Two of the nearly two dozen candidates in the race for the Democratic Party’s next presidential nomination have the largest array of paid staff deployed in Iowa. Both have spent significant time here, too, personally making their pitches to Caucus-goers.
New Jersey Senator Cory Booker spent Memorial Day weekend in Iowa with 10 public events, capped with a barbecue that attracted a crowd of more than 500. Radio Iowa interviewed Booker during a segment of his 800 mile trip through the state in an RV.
“The earliest memory I have of coming to Iowa was on my grandmother and grandfather’s RV named the ‘Green Dream,’ when I was coming to one of our family reunions as a very little boy,” Booker said.
Booker, who turned 50 at the end of April, said he intends to be a “driving force” within the Democratic Party.
“I’m going to get up every single day and give you more fight than you’ve ever seen from a president before, fighting for people, fighting on the issues that matter, but I can’t fight alone,” Booker told Radio Iowa. “I’m not running to be your savior. I’m running to be with you in the fight for our democracy and everybody’s got to get on the field and, if we do that, we will make real change in all 50 states.”
Booker has called for licensing guns, similar to the way vehicles are licensed. He’s called for issuing $1000 “Baby Bonds” to every child born in the U.S. and, in May, Booker promised to create an Office of Reproductive Rights if he’s elected president. Linda Wormley of Newton said new abortion restrictions in states like Alabama have changed how she’s evaluating the presidential candidates.
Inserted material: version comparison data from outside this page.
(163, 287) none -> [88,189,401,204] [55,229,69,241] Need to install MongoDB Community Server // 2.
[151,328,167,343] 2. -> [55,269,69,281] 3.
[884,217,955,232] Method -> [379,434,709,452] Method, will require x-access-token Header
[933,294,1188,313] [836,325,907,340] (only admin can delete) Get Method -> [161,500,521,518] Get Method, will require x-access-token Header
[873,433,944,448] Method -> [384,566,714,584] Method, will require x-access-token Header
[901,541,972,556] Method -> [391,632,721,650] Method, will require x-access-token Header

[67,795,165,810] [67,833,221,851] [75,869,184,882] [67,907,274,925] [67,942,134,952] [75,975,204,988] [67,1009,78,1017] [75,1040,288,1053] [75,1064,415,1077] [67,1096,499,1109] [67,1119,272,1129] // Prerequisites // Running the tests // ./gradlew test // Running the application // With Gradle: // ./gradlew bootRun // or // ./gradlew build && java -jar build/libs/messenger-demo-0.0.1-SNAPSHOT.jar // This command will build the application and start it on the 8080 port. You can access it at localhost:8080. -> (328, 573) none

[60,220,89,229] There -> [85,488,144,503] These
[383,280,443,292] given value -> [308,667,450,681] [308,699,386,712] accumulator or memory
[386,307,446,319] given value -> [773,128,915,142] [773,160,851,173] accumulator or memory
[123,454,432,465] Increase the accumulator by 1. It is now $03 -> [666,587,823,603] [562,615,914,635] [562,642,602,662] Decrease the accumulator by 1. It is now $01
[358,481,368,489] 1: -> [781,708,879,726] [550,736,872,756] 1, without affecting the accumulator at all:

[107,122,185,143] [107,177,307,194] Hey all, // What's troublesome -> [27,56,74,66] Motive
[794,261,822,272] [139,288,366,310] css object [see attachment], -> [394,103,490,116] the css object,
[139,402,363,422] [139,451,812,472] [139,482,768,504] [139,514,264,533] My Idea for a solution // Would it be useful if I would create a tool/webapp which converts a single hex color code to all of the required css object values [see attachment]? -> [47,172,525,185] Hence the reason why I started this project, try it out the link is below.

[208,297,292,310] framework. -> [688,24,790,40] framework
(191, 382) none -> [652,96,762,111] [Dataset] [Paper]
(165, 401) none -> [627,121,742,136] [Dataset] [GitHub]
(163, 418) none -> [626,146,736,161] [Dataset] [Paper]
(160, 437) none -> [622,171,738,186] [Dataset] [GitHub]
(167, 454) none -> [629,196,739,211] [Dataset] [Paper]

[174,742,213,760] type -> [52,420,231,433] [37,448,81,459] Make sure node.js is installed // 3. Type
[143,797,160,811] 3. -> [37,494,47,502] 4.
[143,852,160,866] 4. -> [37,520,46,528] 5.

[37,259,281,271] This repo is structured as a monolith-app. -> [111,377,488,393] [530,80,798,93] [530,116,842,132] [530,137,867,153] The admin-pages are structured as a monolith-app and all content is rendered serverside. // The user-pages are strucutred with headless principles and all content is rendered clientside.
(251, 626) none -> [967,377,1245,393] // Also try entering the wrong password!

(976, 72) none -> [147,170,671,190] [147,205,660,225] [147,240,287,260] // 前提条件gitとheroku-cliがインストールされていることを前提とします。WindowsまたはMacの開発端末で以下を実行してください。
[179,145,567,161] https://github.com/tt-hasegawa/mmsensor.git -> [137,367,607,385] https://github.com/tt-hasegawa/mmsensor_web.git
“I hadn’t been paying as much attention to Booker,” she said, “and his strong position, coming out in support of women — it’s so important for us to hear that now, especially, that there are men who recognize the autonomy of women’s bodies.”
Booker, who has about 45 paid staffers based in the state, said his goal right now in Iowa is to focus on “retail” — meeting people face-to-race — and collecting voters’ data on his campaign’s “commit to caucus” cards.
“We’re the tortoise and not the hare,” Booker said, “and we’re slowly step-by-step building the organization and the operation to get across that finish line first.”
Massachusetts Senator Elizabeth Warren spent the Memorial Day weekend in Iowa as well, drawing crowds at half a dozen events.
Warren’s staff collects what it calls “Fight Cards” from Iowans who pledge to support her in the caucuses.
“When people said that Barack Obama couldn’t be elected, shoot, I remember when people said Donald Trump couldn’t be elected and look where we are today,” Warren said last month. “I believe that this is going to be a fight about ideas and a fight about who this country works for.”
Warren puts policy details front and center, calling for cancelling up to $50,000 worth of an individual’s student loan debt and breaking up monopolies. Emily McCarty, who saw Warren in Ames last month, is on board.
“I just love her ideas and how she has an actual plan to implement these things, not just big ideas that sound good, but an actual way to get them done,” McCarty said.
McCarty, her sister and her niece each wore their “She Persisted” t-shirts to Warren’s town hall. Warren has more than 50 paid staffers in Iowa — the most of any candidate — and she’s made nine trips to Iowa this year.
“We’re going to build a grassroots movement and that’s how I’m going to be elected the first woman president of the United States of America,” Warren said during an appearance on Iowa Public Television this spring.
Warren, Booker and 17 other Democratic candidates will return to the state this weekend and speak at the Iowa Democratic Party’s fundraiser Sunday afternoon in Cedar Rapids.